Oakland attorney Jerry W. Varnado [#153451] has resigned as a result of submitting hundreds of false claim forms to the court in a toxic gas release case. Varnado, 54, also was charged by the State Bar with incompetent representation of thousands of clients who claimed damages following the July 1993 release of sulfuric acid from the General Chemical Corp.'s Richmond plant.

He became the second attorney forced out of practice as a result of their conduct following the gas release, which affected some 80,000 mostly poor residents of Contra Costa County.

The State Bar filed charges against Varnado in 1995, alleging that he submitted claims against General Chemical which contained false information and bore false signatures. At least 800 of the claims were duplicates: the claimant's name was the same, but other information, such as addresses, Social Security numbers and the types of injury suffered, was different.

Investigators determined that Varnado himself filled out and signed some of the claims.

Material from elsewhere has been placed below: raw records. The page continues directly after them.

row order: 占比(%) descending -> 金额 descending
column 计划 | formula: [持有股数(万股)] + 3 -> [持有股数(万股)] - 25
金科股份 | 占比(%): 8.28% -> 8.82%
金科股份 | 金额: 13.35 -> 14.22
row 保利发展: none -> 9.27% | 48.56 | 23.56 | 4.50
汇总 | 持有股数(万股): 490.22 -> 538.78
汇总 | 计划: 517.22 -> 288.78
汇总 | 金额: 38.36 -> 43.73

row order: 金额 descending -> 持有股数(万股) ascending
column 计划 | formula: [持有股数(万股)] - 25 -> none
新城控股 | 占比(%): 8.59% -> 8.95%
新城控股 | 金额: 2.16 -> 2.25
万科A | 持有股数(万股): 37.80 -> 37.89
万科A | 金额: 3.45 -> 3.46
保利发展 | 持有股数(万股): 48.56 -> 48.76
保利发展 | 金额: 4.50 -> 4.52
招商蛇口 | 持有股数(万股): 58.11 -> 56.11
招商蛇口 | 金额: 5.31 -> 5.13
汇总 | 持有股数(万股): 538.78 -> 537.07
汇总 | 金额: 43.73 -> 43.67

He submitted claims in 1995 on behalf of 6,600 individuals.

The bar charged him with six counts of misconduct, including failure to perform legal services competently, misleading the court, and engaging in acts of moral turpitude and dishonesty through disrespect and dishonesty to the court.

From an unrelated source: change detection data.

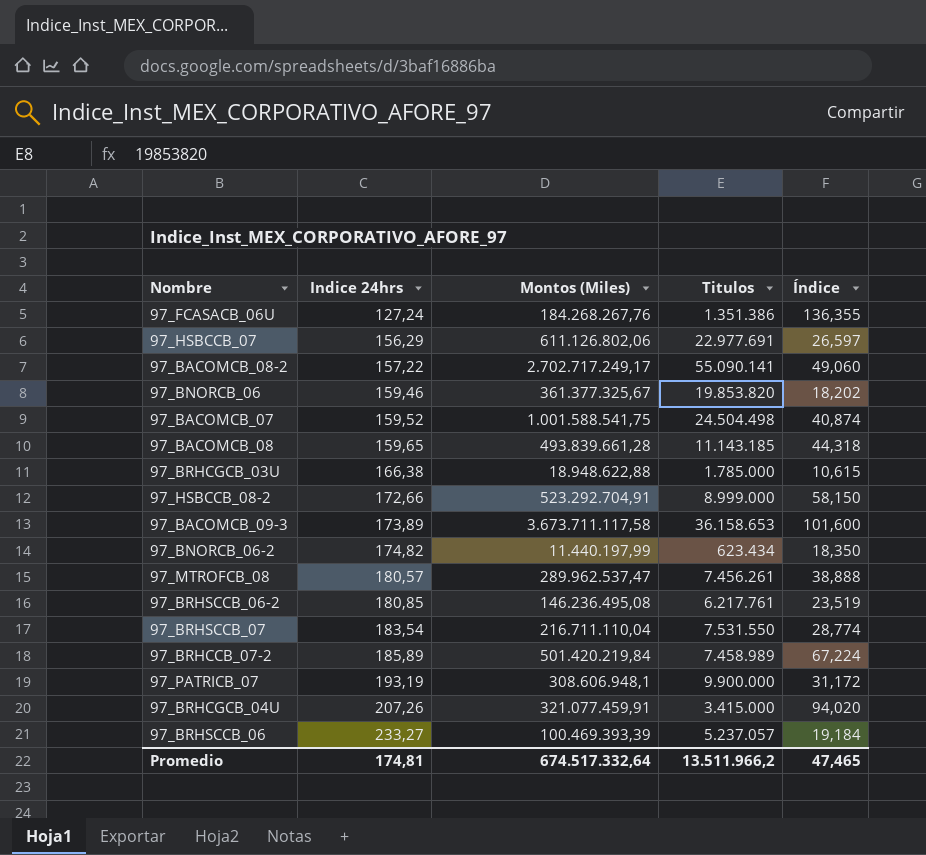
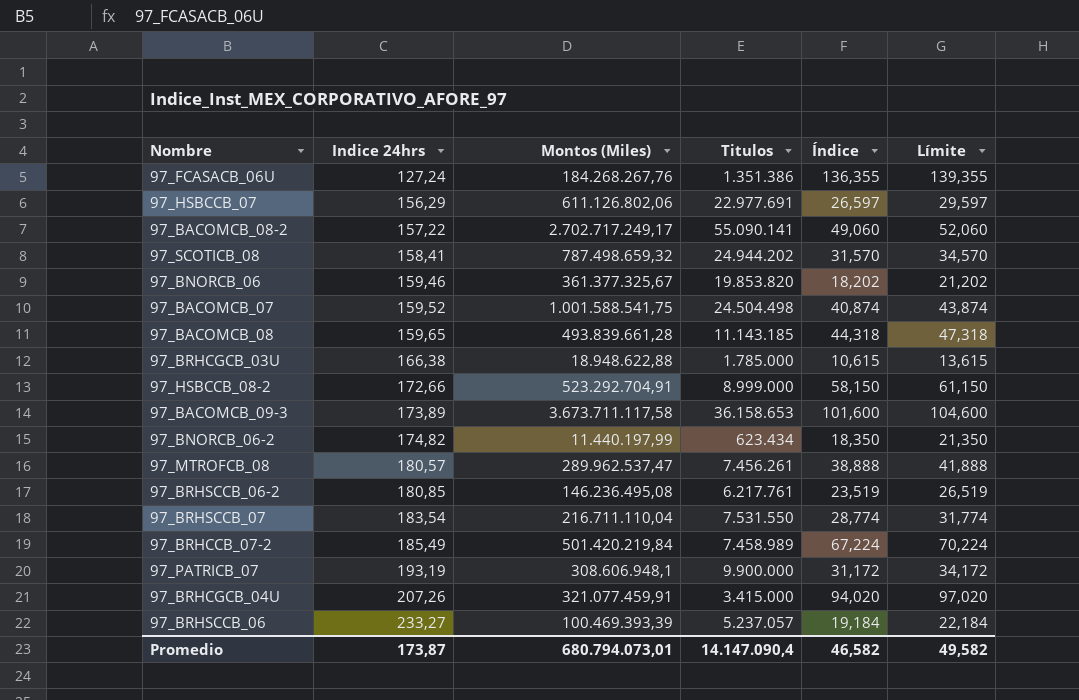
column Límite | formula: none -> [Índice] + 3
row 97_SCOTICB_08: none -> 158,41 | 787.498.659,32 | 24.944.202 | 31,570 | 34,570
97_BRHCCB_07-2 | Indice 24hrs: 185,89 -> 185,49
Promedio | Indice 24hrs: 174,81 -> 173,87
Promedio | Montos (Miles): 674.517.332,64 -> 680.794.073,01
Promedio | Titulos: 13.511.966,2 -> 14.147.090,4
Promedio | Índice: 47,465 -> 46,582

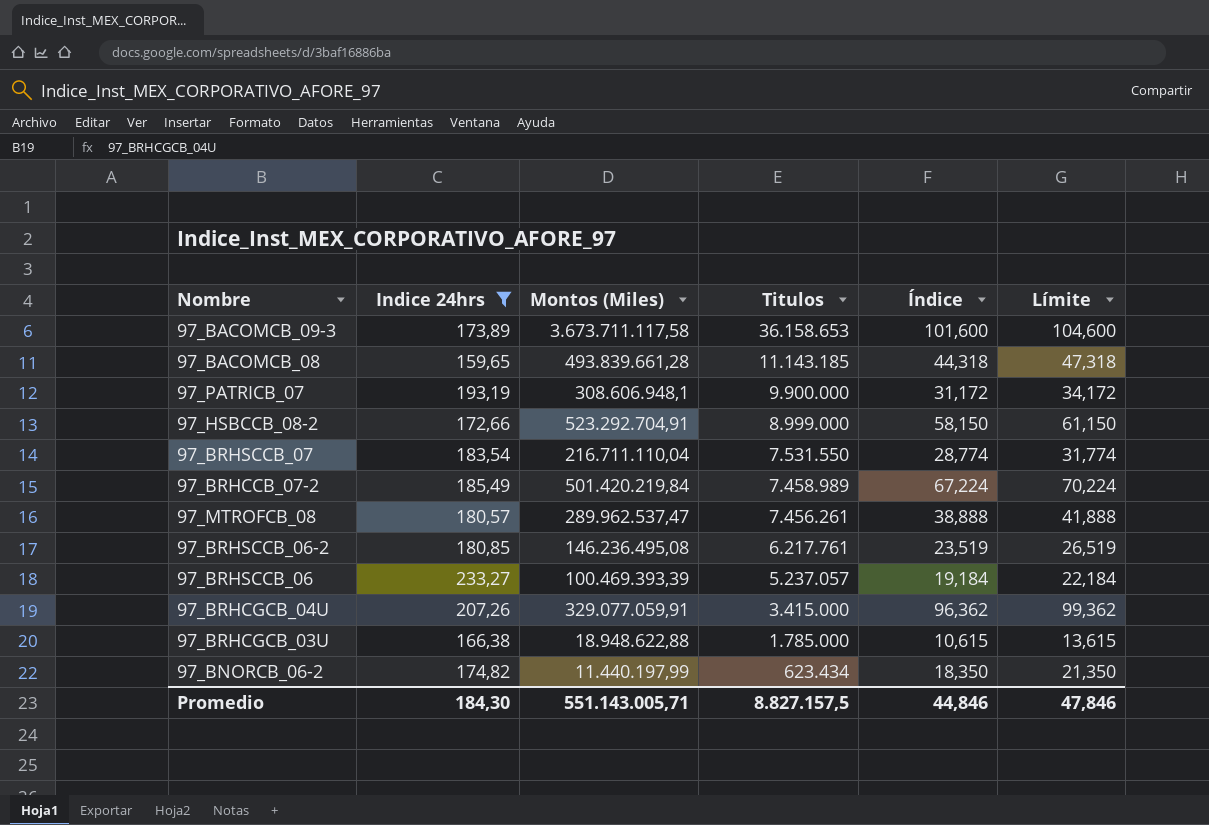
filter: none -> Indice 24hrs >= 159,65
row order: Indice 24hrs ascending -> Titulos descending
97_BRHCGCB_04U | Montos (Miles): 321.077.459,91 -> 329.077.059,91
97_BRHCGCB_04U | Índice: 94,020 -> 96,362
97_BRHCGCB_04U | Límite: 97,020 -> 99,362
Promedio | Indice 24hrs: 173,87 -> 184,30
Promedio | Montos (Miles): 680.794.073,01 -> 551.143.005,71
Promedio | Titulos: 14.147.090,4 -> 8.827.157,5
Promedio | Índice: 46,582 -> 44,846
Promedio | Límite: 49,582 -> 47,846

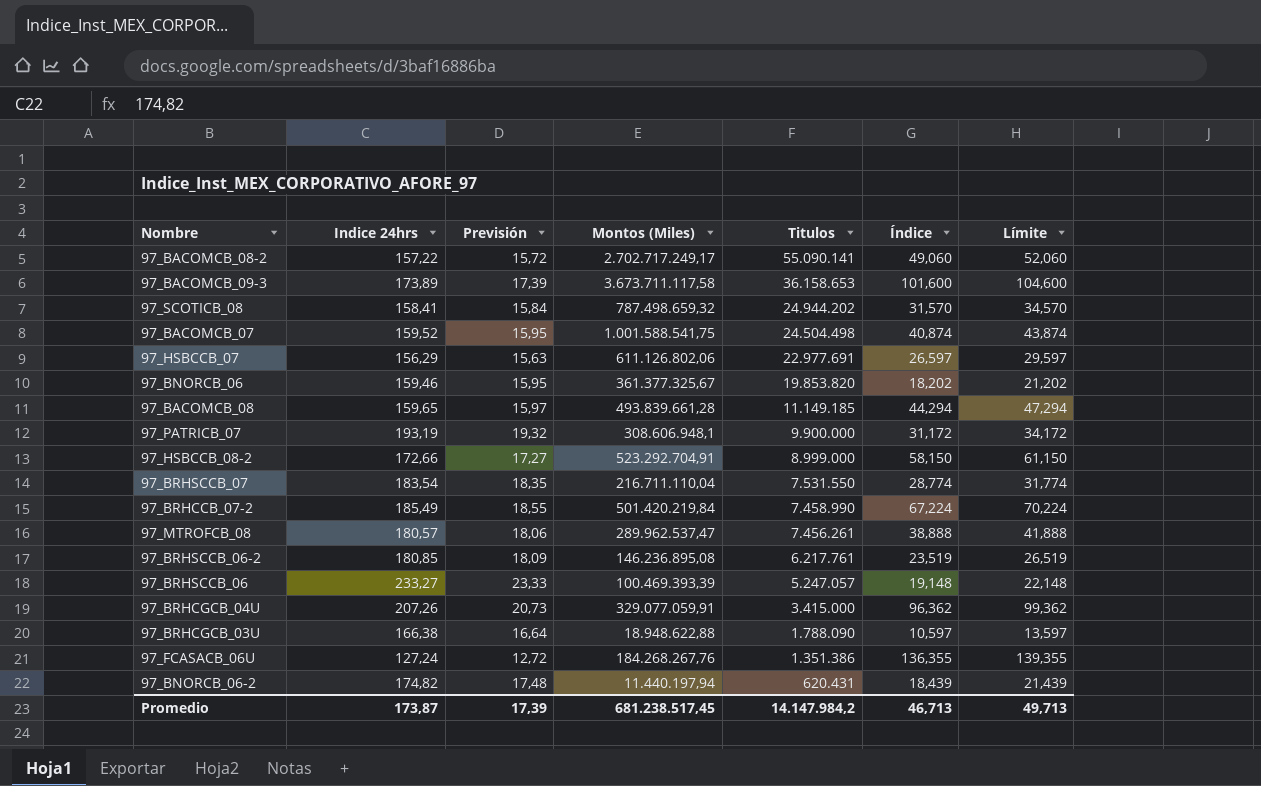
filter: Indice 24hrs >= 159,65 -> none
column Previsión | formula: none -> [Indice 24hrs] * 0,1
97_BACOMCB_08 | Titulos: 11.143.185 -> 11.149.185
97_BACOMCB_08 | Índice: 44,318 -> 44,294
97_BACOMCB_08 | Límite: 47,318 -> 47,294
97_BRHCCB_07-2 | Titulos: 7.458.989 -> 7.458.990
97_BRHSCCB_06-2 | Montos (Miles): 146.236.495,08 -> 146.236.895,08
97_BRHSCCB_06 | Titulos: 5.237.057 -> 5.247.057
97_BRHSCCB_06 | Índice: 19,184 -> 19,148
97_BRHSCCB_06 | Límite: 22,184 -> 22,148
97_BRHCGCB_03U | Titulos: 1.785.000 -> 1.788.090
97_BRHCGCB_03U | Índice: 10,615 -> 10,597
97_BRHCGCB_03U | Límite: 13,615 -> 13,597
97_BNORCB_06-2 | Montos (Miles): 11.440.197,99 -> 11.440.197,94
97_BNORCB_06-2 | Titulos: 623.434 -> 620.431
97_BNORCB_06-2 | Índice: 18,350 -> 18,439
97_BNORCB_06-2 | Límite: 21,350 -> 21,439
Promedio | Indice 24hrs: 184,30 -> 173,87
Promedio | Montos (Miles): 551.143.005,71 -> 681.238.517,45
Promedio | Titulos: 8.827.157,5 -> 14.147.984,2
Promedio | Índice: 44,846 -> 46,713
Promedio | Límite: 47,846 -> 49,713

Varnado, who had been an attorney for less than two years when the gas release occurred, resigned effective Nov. 2.

At the time of the incident, residents of the affected area were warned by the bar and other consumer protection agencies to beware of cappers and lawyers who were illegally soliciting clients. Thousands of people filed claims against General Chemical, resulting in a coordinated mass toxic tort action in Contra Costa Superior Court.

Because of the number of claimants, the court devised a set of rules including requirements that each individual submit a questionnaire both in hard copy and electronic form.

When parties to the litigation noticed "a significant number of irregularities," the court ordered an investigation. As a result, it dismissed 1,915 plaintiffs, identified as Varnado's clients, from the action.

The judges asked Varnado to provide copies of retainer agreements with a random sample of 236 clients, but he could provide only 87.

A court investigator later documented Varnado's efforts to have claimants sign fee agreements after the judge made the request. In addition, Varnado removed 888 clients from the case eight months earlier because he did not have retainer agreements with them.

Following the investigation, the judge ordered about 2,000 claimants to appear to show cause why their claim should not be dismissed. Approximately 1,200 appeared and reviewed their paperwork.

The court then approved 1,054 claims and dismissed 713.

At his deposition, Varnado blamed the problems with the questionnaires on his staff and claimed he was unaware of their actions. But a handwriting analyst hired by the bar established that Varnado actually filled out and signed some of the questionnaires.

Varnado submitted his resignation when presented with the findings.

A Walnut Creek attorney, Samuel N. Anya-Gafu [148421], 38, was disbarred in April, partly as a result of his misconduct in the General Chemical matter.

He represented more than 200 claimants in the case. The court issued two restraining orders against him after irregularities were found in signatures on claim questionnaires and releases submitted by clients. In addition, Anya-Gafu had negotiated settlement checks without client endorsements.

It was later discovered that one client executed multiple releases submitted for various claimants and that signatures on some releases did not match the signatures on the verification of claim questionnaires.